Those who have taken their marriage or partnership to professionals may be familiar with the sinking feeling when your other half announces that the union is not worth saving. After pricey counseling bills, countless hours on the proverbial couch, and the sheer emotional costs, many would wish that they had stumbled across that important piece of information earlier. But a “new” form of couple’s counseling aims to do exactly that, by determining early on whether both parties even want to remain married.
“Discernment therapy” as it is called has been established by Bill Doherty, a professor in the family social science department at the University of Minnesota. Doherty tells msnbc that 30% of couples come into traditional marriage counseling with “mix agendas,” with one spouse often times “leaning out” towards divorce while the other is “leaning in” to save the partnership. He maintains that, ‘Traditional marriage counseling has no way to deal with those people,” explaining that discernment therapy incorporates both couples and individual therapy sessions.
“Mixed agenda couples” are reportedly a point of frustration for many counselors according to Doherty. And it’s pretty easy to see why given what Joe Guppy, another counselor, pointed out:
“Couples counselors have been aware for decades of the need to discern whether the couple has come in to stay together or to break up,” he says. “Oftentimes, one of the couple knows he or she wants to leave, hasn’t told the partner and is essentially bringing the counselor on board to help soften the blow.”
Doherty also elaborates on how his method can prevent common scenarios on the couch, citing those who don’t put an ounce of effort into conventional marriage counseling and then proclaim that the process failed them:
“The name discernment counseling is important because sometimes the person who is leaning out will run the clock out on marriage counseling,” he says. “They’ll show up, but won’t really try, then will pronounce that marriage counseling didn’t work. What I say is, ‘We don’t know if marriage counseling will work. We haven’t tried it yet. We’re deciding whether or not to do it.’”

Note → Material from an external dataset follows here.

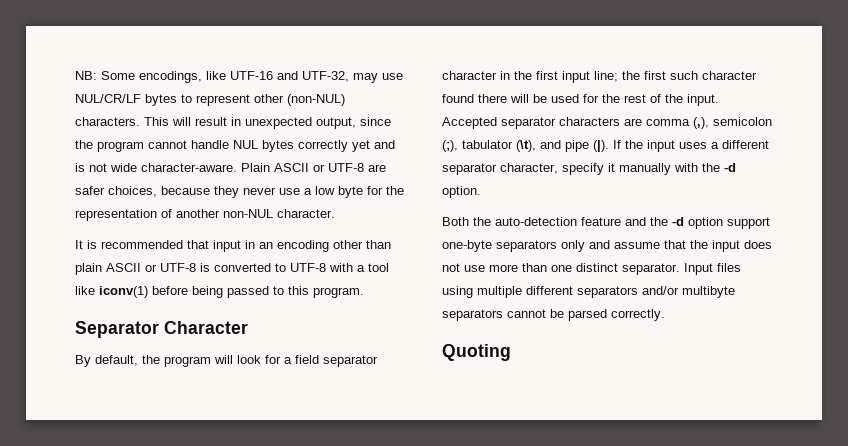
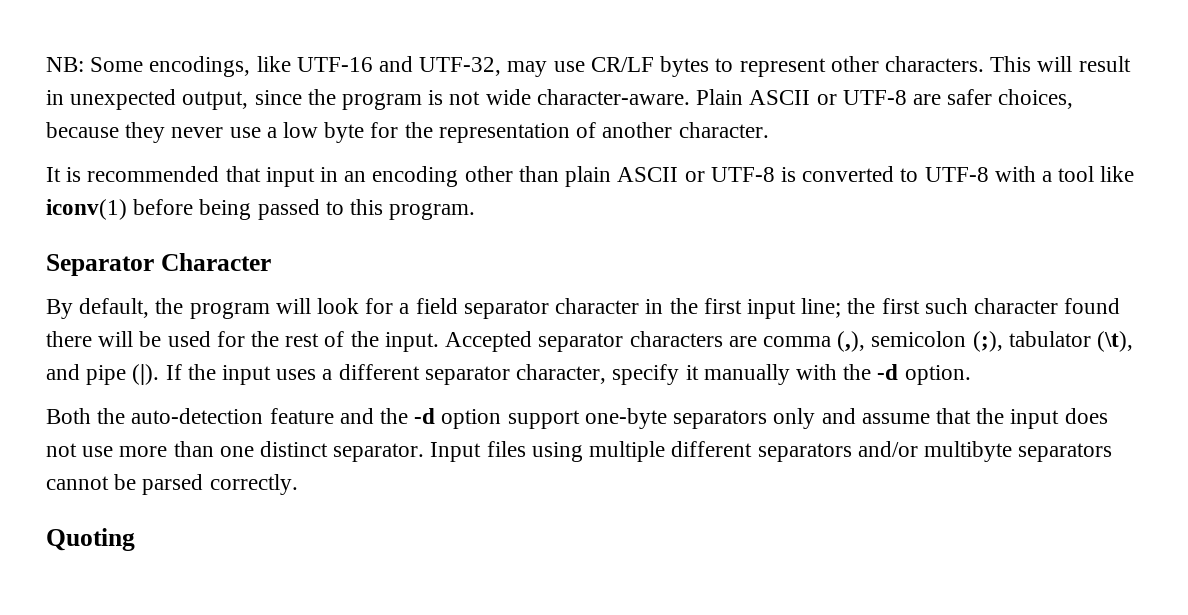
[75,94,141,103] NUL/CR/LF -> [590,57,654,72] CR/LF
[287,94,345,106] (non-NUL) -> (879, 64) none
[148,140,395,152] cannot handle NUL bytes correctly yet and -> (423, 101) none
[223,209,273,218] non-NUL -> (673, 130) none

Given the high numbers of divorce in the United States, coupled with cultural divorce-shaming, if partners need 10 preliminary steps to make it marriage counseling then so be it. Methods that identify a less enthusiastic, and thereby less committed, party early on can save families the resources that might otherwise be more appreciated — and needed — elsewhere. Why throw money down the drain on your divorce-minded spouse when you could be funneling that hourly rate into a college fund for the kids?